Frequently Asked Questions

 

+ What is a syndicated investment?

PPV identifies long-term stable cashflow producing assets with value-add components and will purchase the property with a special purpose entity. Investors will purchase a percentage ownership interest in the special purpose entity, which, when combined and syndicated with other investor contributions comprise the entire equity ownership of the transaction. In other words, investors buy a “stock” in the special purpose entity which owns the Property. Property level cash-flows will flow from the special purpose entity to investors through quarterly distributions. Once the property is sold, a percentage of sale proceeds will be distributed to investors and the special purpose entity will be dissolved. PPV is always a co-investor in each special purpose entity making interests aligned between PPV and its investors.


+ How is PPV different?

One of the major up-front expenses in any real estate transaction is legal fees. PPV is owned and operated by real estate attorneys. PPV can limit transaction costs by doing all legal work for the acquisition, corporate structuring, securities compliance, and disposition. Reduced costs allows PPV to make more offers, receive more diligence, and model more deals without exhausting its acquisition fund.


+ How do I invest?

Once a qualified investor has identified a PPV syndicated investment deal that interests them, the investor will need to sign a subscription agreement for their portion of ownership interest. Signatures are also required on additional documents including a direct deposit form and an investor questionnaire form. Once the property closes, the investor will receive a certificate memorializing the investment and the investors share of the special purpose entity.

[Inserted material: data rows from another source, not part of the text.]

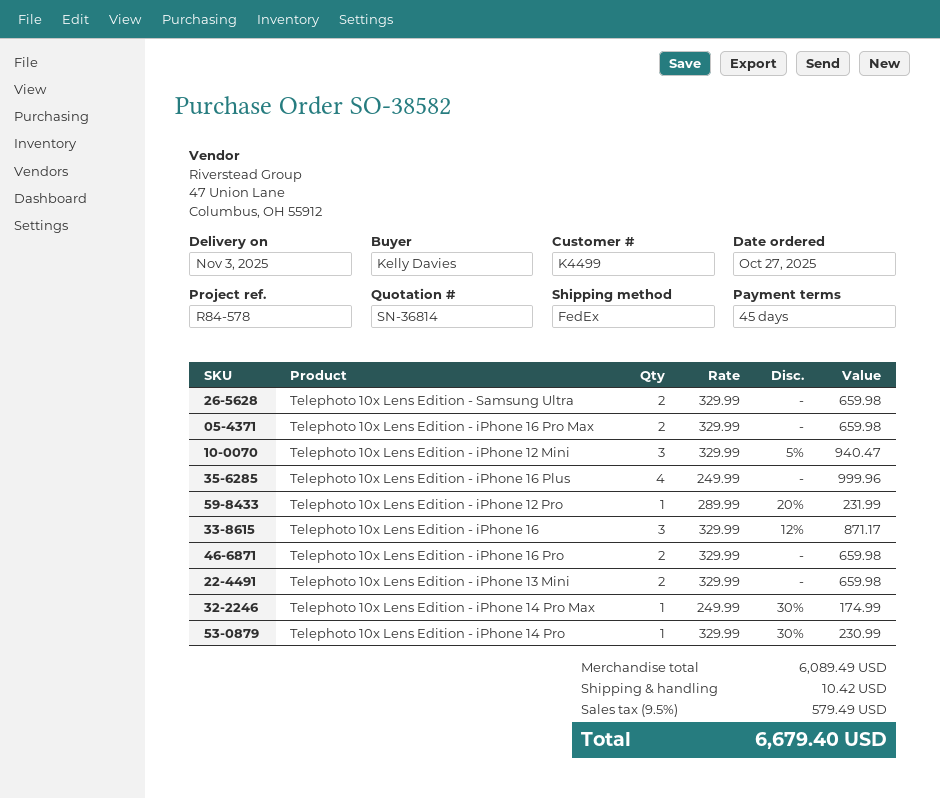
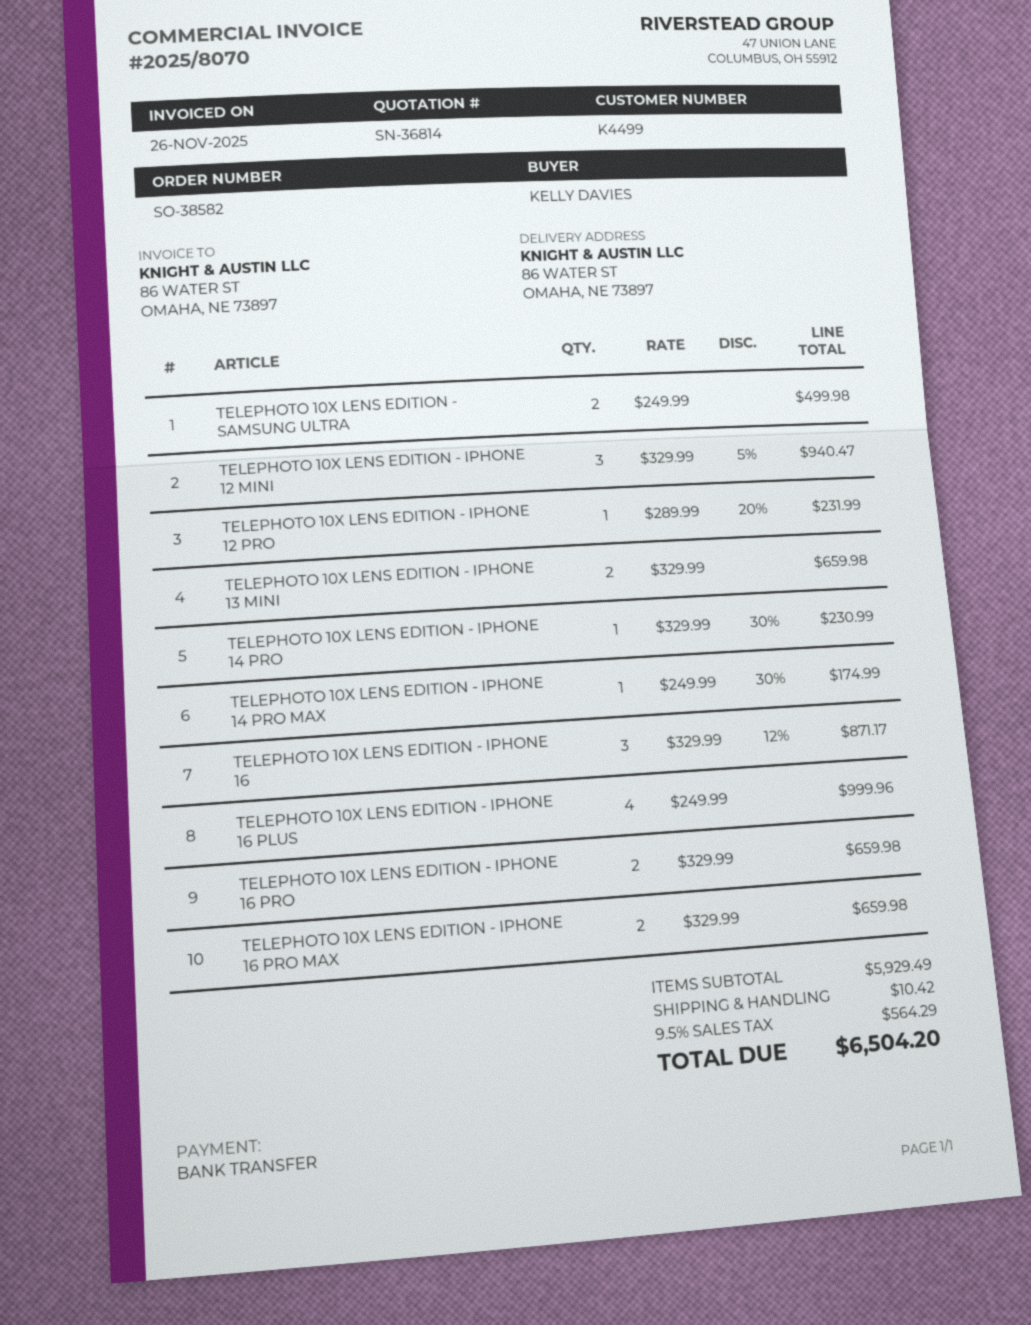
Telephoto 10x Lens Edition - Samsung Ultra: 2 x 329.99 = 659.98 -> 2 x 249.99 = 499.98
subtotal: 6089.49 -> 5929.49
tax: 9.5% = 579.49 -> 9.5% = 564.29
total: 6679.40 -> 6504.20

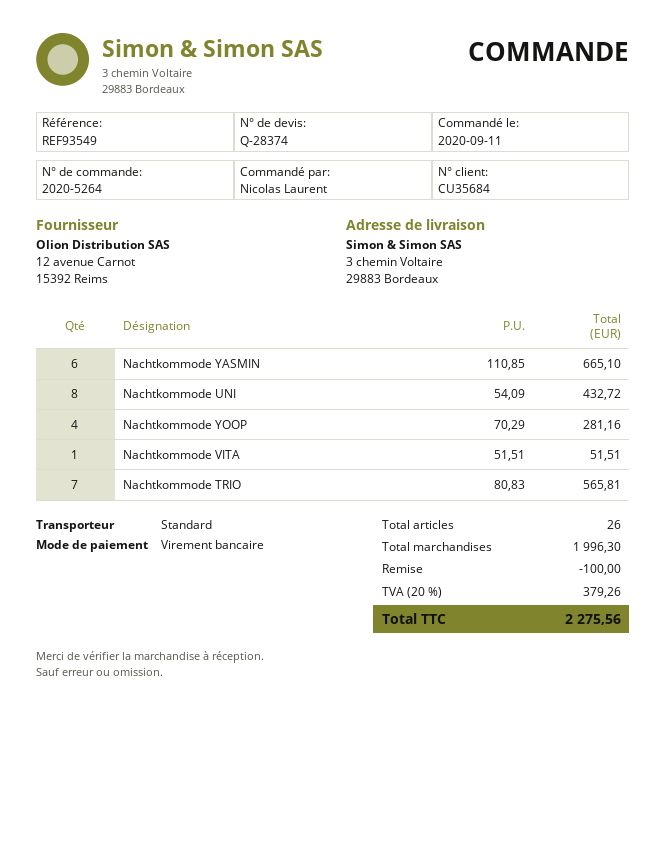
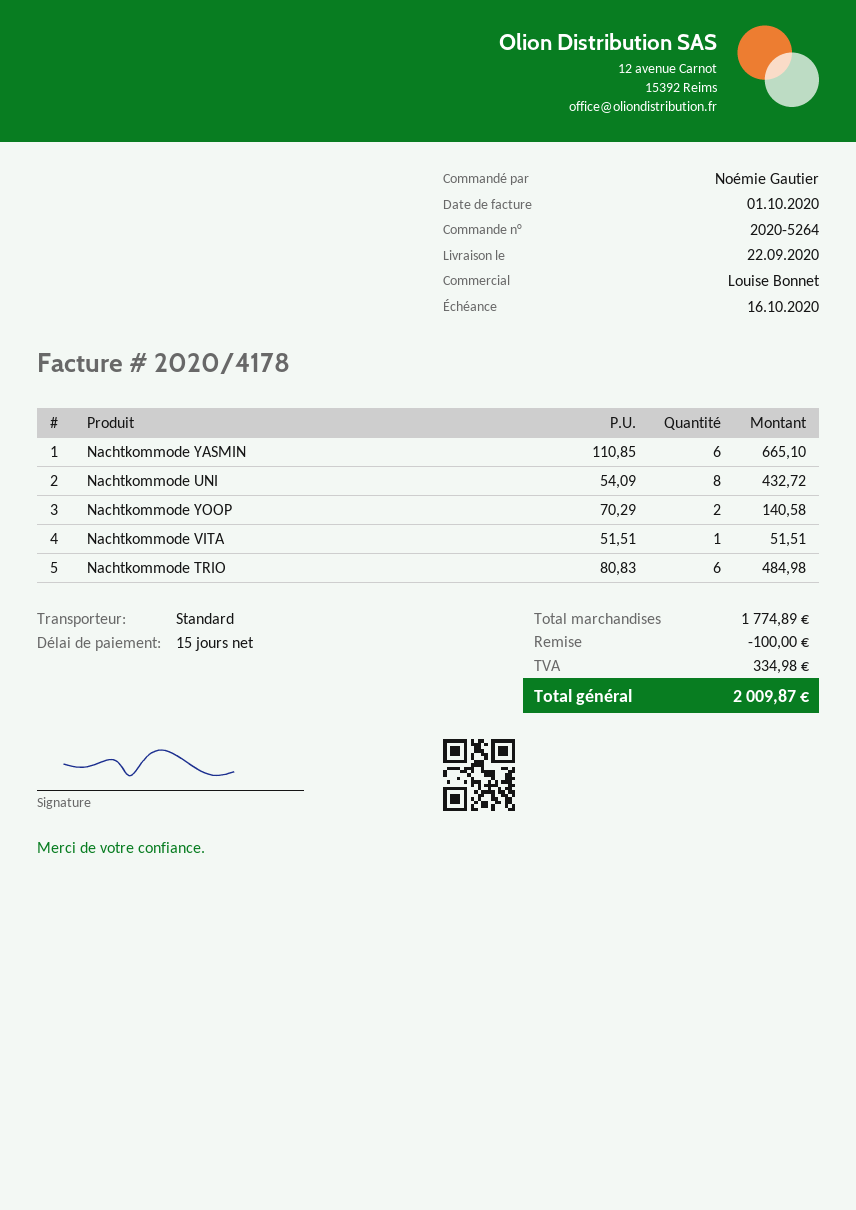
ordered by: Nicolas Laurent -> Noémie Gautier
Nachtkommode YOOP: 4 x 70.29 = 281.16 -> 2 x 70.29 = 140.58
Nachtkommode TRIO: 7 x 80.83 = 565.81 -> 6 x 80.83 = 484.98
subtotal: 1996.30 -> 1774.89
tax: 379.26 -> 334.98
total: 2275.56 -> 2009.87

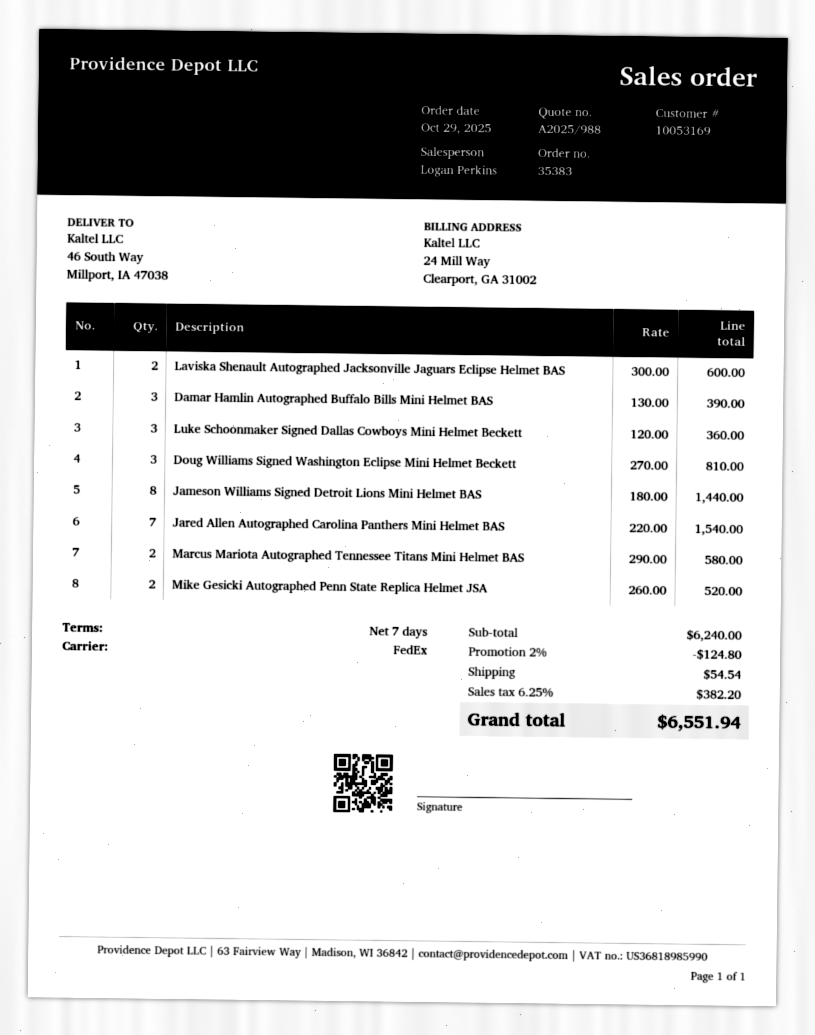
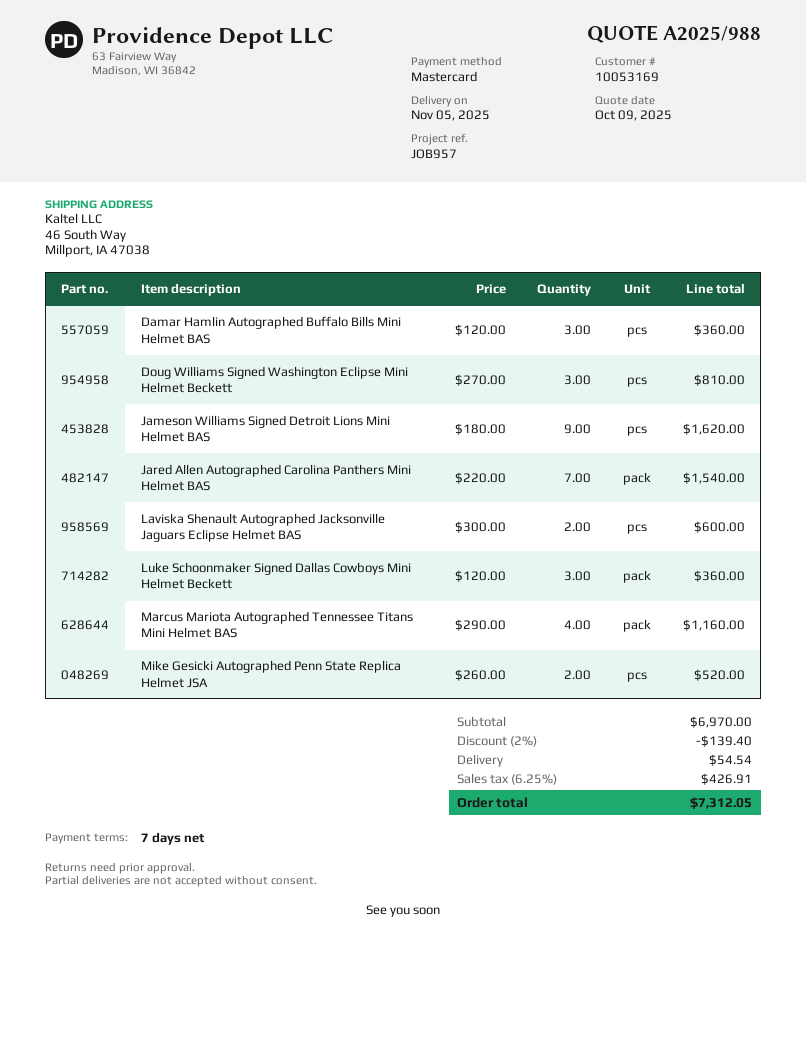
Damar Hamlin Autographed Buffalo Bills Mini Helmet BAS: 3 x 130.00 = 390.00 -> 3 x 120.00 = 360.00
Jameson Williams Signed Detroit Lions Mini Helmet BAS: 8 x 180.00 = 1440.00 -> 9 x 180.00 = 1620.00
Marcus Mariota Autographed Tennessee Titans Mini Helmet BAS: 2 x 290.00 = 580.00 -> 4 x 290.00 = 1160.00
subtotal: 6240.00 -> 6970.00
discount: 2% = 124.80 -> 2% = 139.40
tax: 6.25% = 382.20 -> 6.25% = 426.91
total: 6551.94 -> 7312.05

+ How will I be updated on my investment?

PPV will provide investors with periodic updates on the performance of their investments including: an annual report, a semi-annual report, and current event reports quarterly with each distribution.

Need more information? Contact us at any time and we'll keep you up-to-date.


+ When will distributions be paid?

PPV endeavors to pay distributions at the times and in the amounts provided in each property offering memorandum. However, PPV reserves the right to defer distribution payments to grow property reserves, and pay for capital improvements. In the event PPV defers a distribution, that payment will be made up in the future out of excess cash-flow. Typically, PPV makes quarterly distributions to investors.


+ How is this different than investing in the stock market or a REIT?

Publicly traded REITs are available on the stock market and provide ownership in a fund which owns and manages many different assets. Ownership of a REIT does not provide any property level benefits. More specifically, unlike a REIT, your investment with PPV will be an investment in one cash-flow producing asset. With PPV, investors will have (a) higher visibility into the day-to-day operations of the property, (b) lower correlation to the stock market, (c) an understanding of the property financials and visibility into all sponsor fees, (d) an opportunity to gain a back-end split of investment profits on refinance or sale, (e) the ability to offset depreciation expenses on your tax return, and (f) less transaction costs.


+ How will COVID-19 affect my investment?

The commercial real estate industry is in uncharted territory during the COVID-19 pandemic. Class-B apartment complexes, however, have shown to be among the most stable and resistant to macro-economic fluctuations. Middle-income tenants have shown a continued ability to remain consistent with rent payments and a hidden demand of “down-grading” tenants from Class-A apartment complexes are expected to drive demand in the short-term. PPV continues to take necessary precautions to protect investor contributions through providing additional property level reserves, eliminating discretionary spending, pausing value-add expenditures, and by using their legal expertise to navigate and leverage government aid through the recently passed CARES Act.